* **Exercise requirements**
Tally the lines in the material below that hold the string "next" and report the tally alone.

* **Dataset extract**
BEGIN

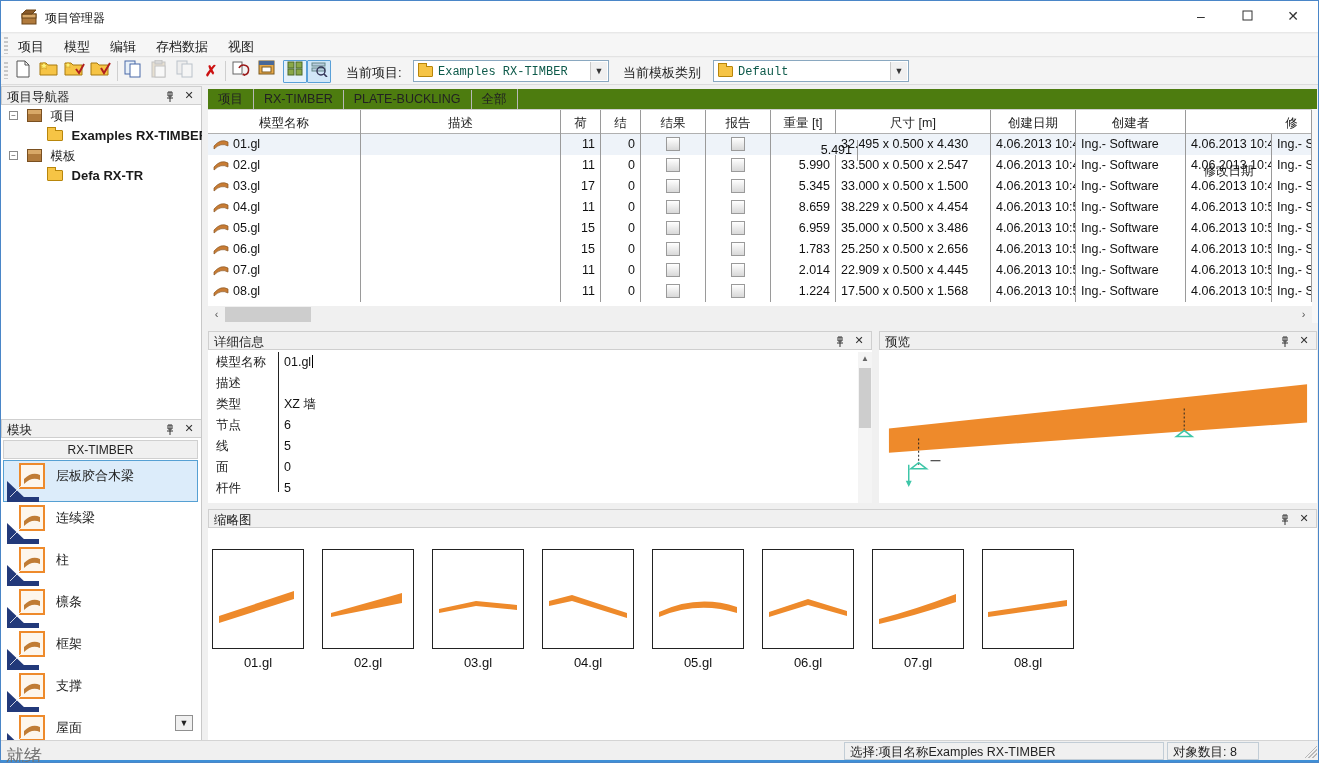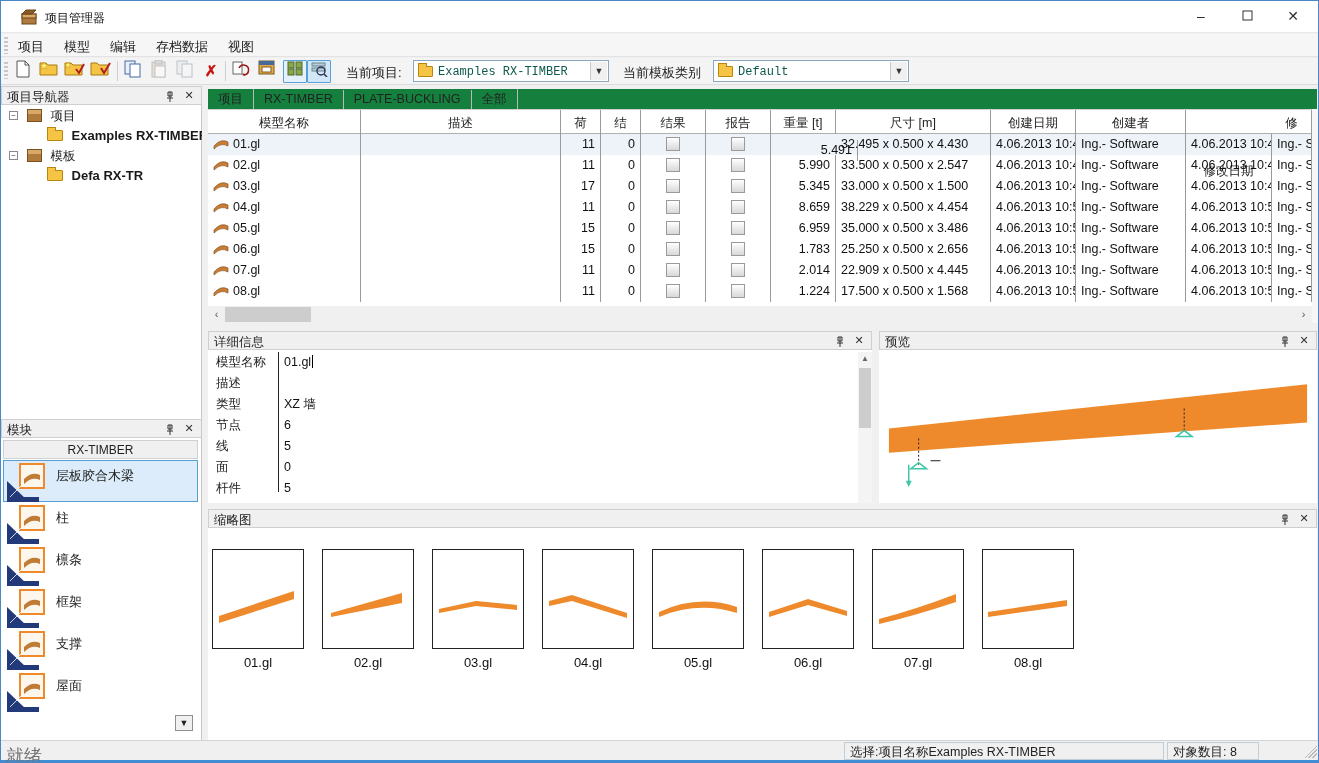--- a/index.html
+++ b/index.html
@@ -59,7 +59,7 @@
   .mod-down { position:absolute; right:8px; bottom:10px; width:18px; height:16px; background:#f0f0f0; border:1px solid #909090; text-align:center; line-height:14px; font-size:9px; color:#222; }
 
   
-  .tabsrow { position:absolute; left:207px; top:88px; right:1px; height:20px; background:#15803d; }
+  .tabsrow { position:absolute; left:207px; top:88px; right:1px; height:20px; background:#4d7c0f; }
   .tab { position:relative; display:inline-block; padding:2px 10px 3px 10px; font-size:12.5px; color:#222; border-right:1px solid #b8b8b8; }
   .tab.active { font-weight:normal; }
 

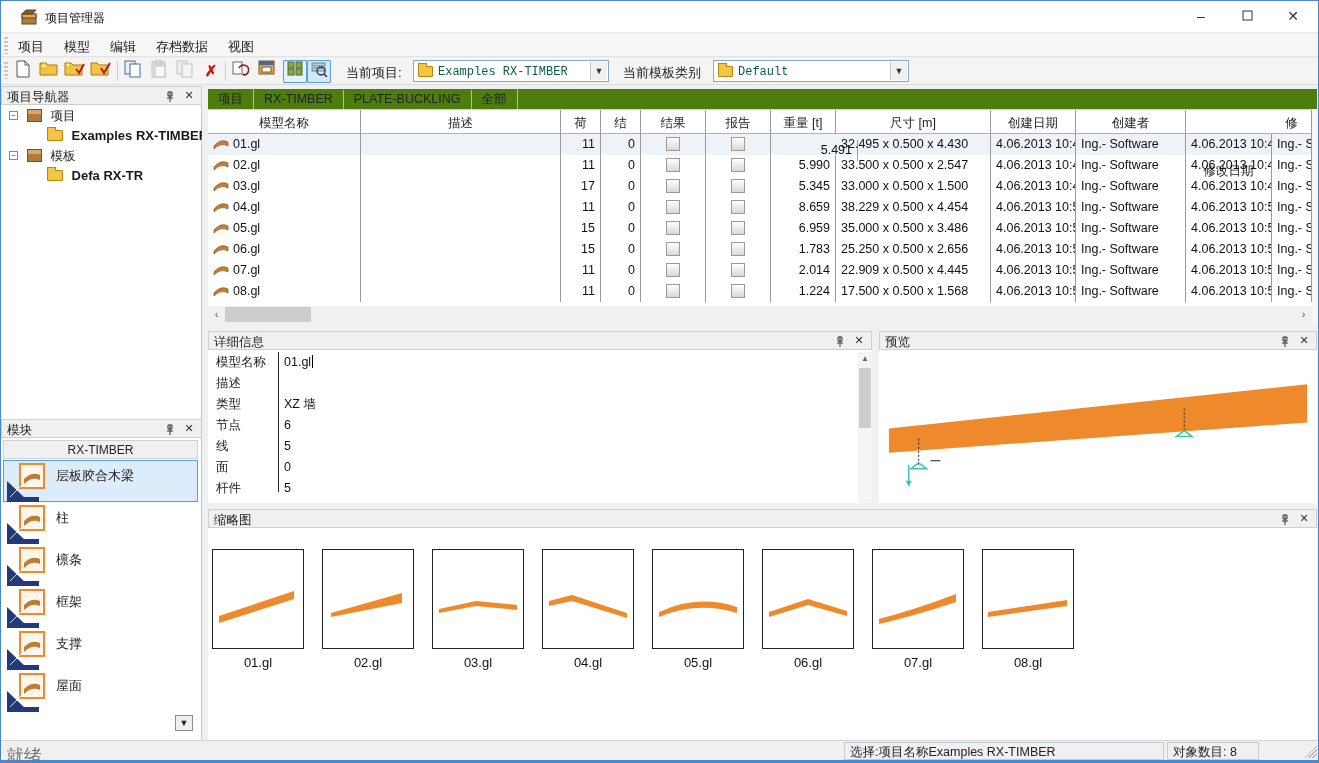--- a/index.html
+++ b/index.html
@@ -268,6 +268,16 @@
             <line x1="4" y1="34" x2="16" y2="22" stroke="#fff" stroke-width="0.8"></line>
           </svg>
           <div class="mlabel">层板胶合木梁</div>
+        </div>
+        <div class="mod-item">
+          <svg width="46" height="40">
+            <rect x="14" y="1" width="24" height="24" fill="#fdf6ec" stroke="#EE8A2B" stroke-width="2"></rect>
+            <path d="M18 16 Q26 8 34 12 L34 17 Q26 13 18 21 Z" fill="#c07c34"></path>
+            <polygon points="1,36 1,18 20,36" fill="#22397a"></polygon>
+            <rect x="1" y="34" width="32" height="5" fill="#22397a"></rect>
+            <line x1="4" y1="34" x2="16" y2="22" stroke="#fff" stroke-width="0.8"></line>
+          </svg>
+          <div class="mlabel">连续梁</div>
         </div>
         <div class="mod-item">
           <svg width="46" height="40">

END
BEGIN

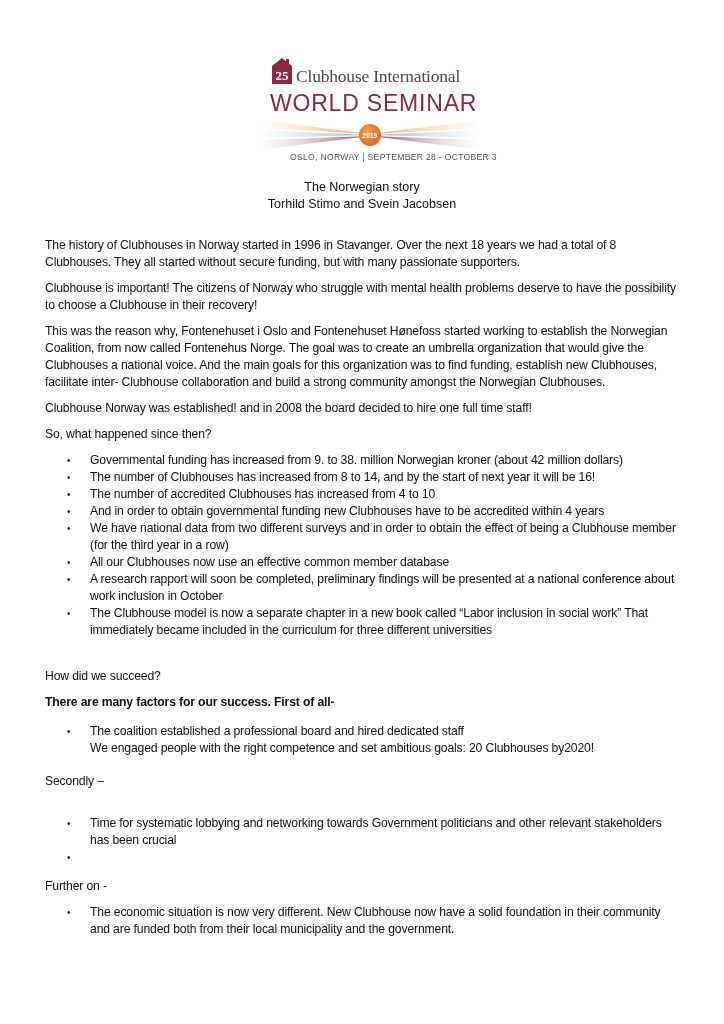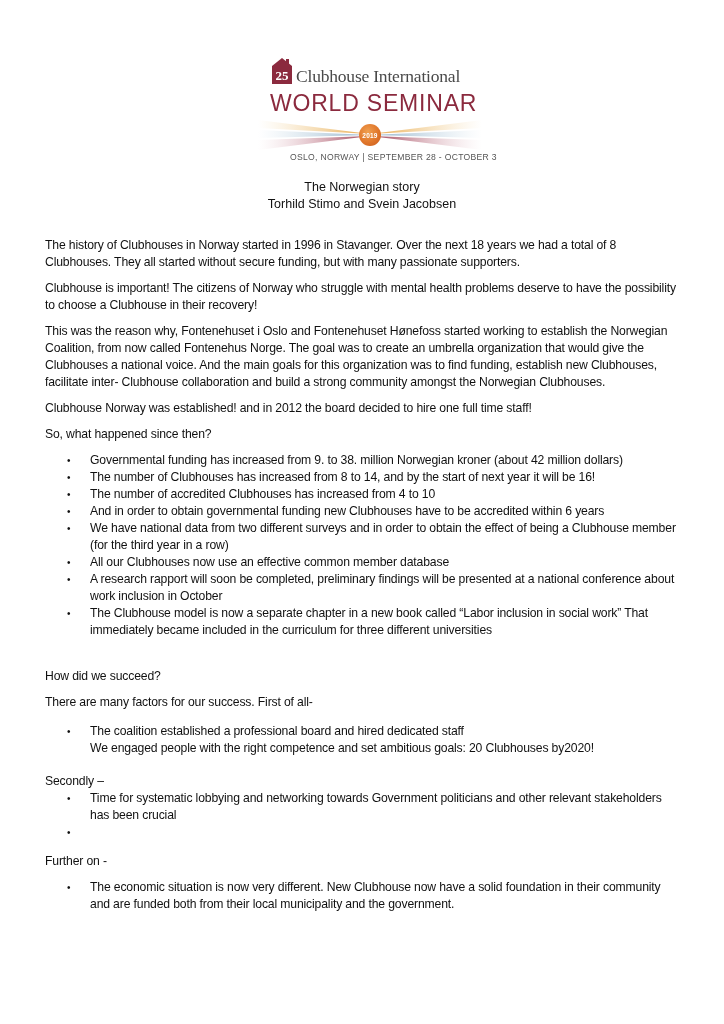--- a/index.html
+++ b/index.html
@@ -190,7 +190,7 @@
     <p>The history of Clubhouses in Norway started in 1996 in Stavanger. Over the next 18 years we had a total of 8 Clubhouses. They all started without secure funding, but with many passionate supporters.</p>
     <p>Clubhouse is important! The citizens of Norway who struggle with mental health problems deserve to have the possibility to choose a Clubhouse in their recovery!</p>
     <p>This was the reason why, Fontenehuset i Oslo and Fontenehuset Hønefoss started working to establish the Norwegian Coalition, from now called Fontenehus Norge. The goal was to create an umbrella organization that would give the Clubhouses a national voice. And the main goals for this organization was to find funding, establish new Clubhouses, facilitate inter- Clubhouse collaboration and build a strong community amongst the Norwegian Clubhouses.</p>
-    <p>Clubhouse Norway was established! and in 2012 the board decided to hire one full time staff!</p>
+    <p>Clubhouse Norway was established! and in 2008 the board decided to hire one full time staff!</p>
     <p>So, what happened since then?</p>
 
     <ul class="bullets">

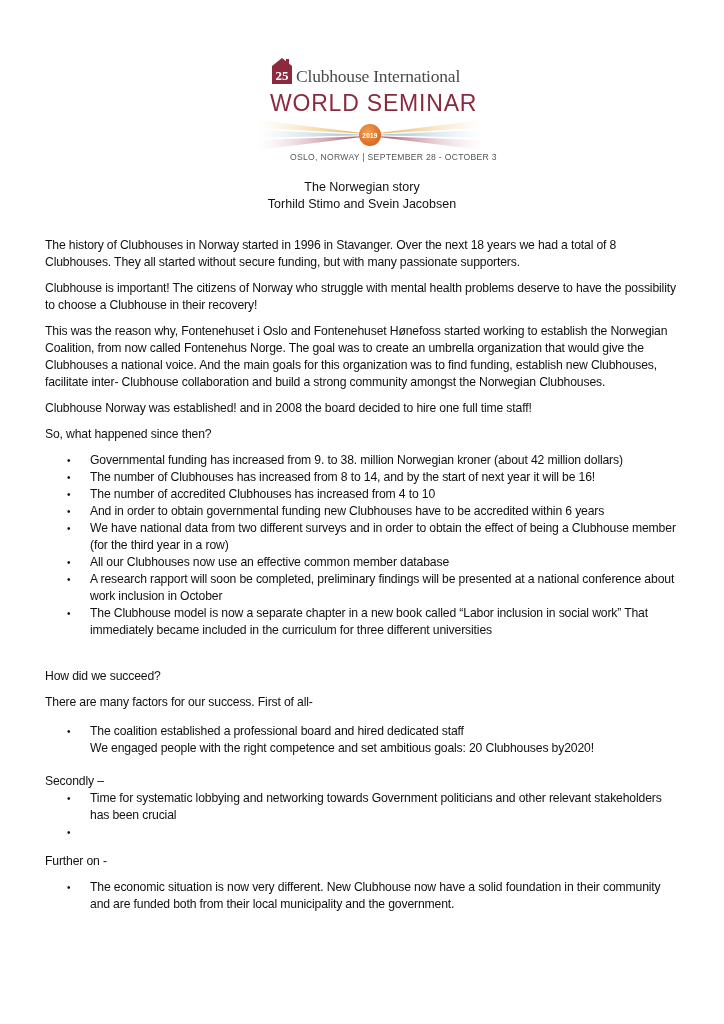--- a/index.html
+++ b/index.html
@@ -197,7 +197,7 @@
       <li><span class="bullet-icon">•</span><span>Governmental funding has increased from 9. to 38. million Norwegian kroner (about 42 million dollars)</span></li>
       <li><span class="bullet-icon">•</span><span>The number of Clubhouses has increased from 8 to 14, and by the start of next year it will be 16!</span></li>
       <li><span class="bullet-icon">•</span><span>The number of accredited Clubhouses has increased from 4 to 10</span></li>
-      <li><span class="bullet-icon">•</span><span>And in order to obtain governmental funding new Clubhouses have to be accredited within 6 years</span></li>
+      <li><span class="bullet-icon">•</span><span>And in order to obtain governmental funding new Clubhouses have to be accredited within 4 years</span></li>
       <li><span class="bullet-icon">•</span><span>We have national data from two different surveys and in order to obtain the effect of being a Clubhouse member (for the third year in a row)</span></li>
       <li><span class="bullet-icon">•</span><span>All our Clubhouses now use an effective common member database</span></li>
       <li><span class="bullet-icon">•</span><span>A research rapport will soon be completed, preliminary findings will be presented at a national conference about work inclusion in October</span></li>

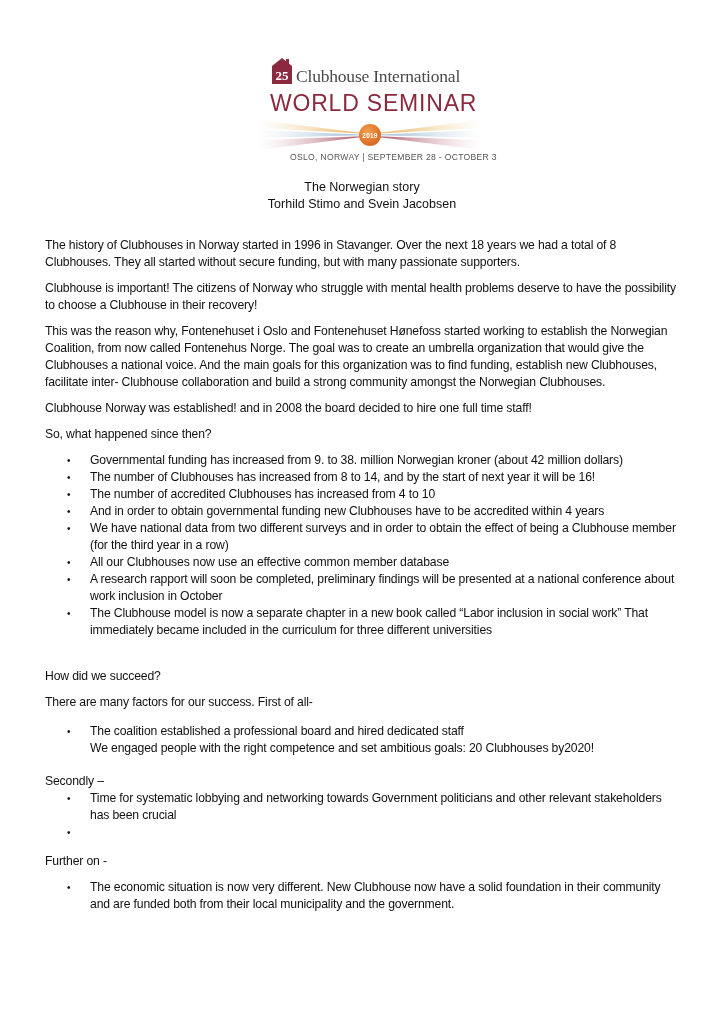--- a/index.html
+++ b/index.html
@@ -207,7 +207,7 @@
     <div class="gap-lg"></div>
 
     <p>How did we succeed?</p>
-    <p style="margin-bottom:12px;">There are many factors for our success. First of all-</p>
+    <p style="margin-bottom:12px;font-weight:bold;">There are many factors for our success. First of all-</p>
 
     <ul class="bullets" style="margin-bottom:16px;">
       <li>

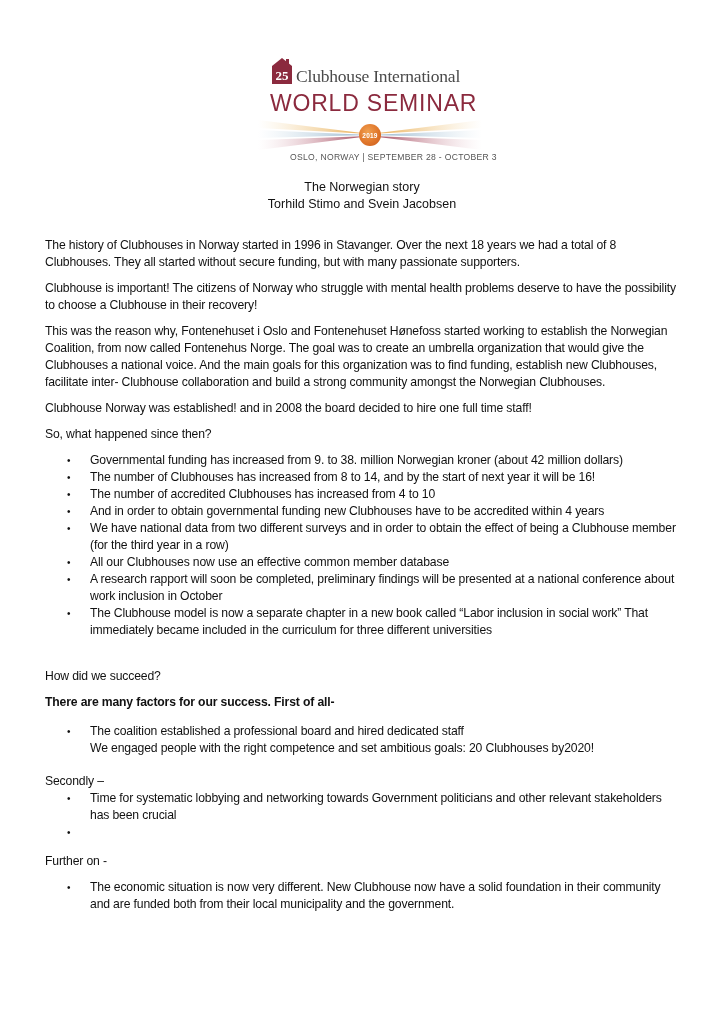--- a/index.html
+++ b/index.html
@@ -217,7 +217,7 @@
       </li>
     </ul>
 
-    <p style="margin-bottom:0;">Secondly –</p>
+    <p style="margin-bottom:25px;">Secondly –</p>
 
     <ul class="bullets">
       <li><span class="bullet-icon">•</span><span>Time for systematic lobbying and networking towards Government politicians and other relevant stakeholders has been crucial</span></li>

END

* **Your solution**
2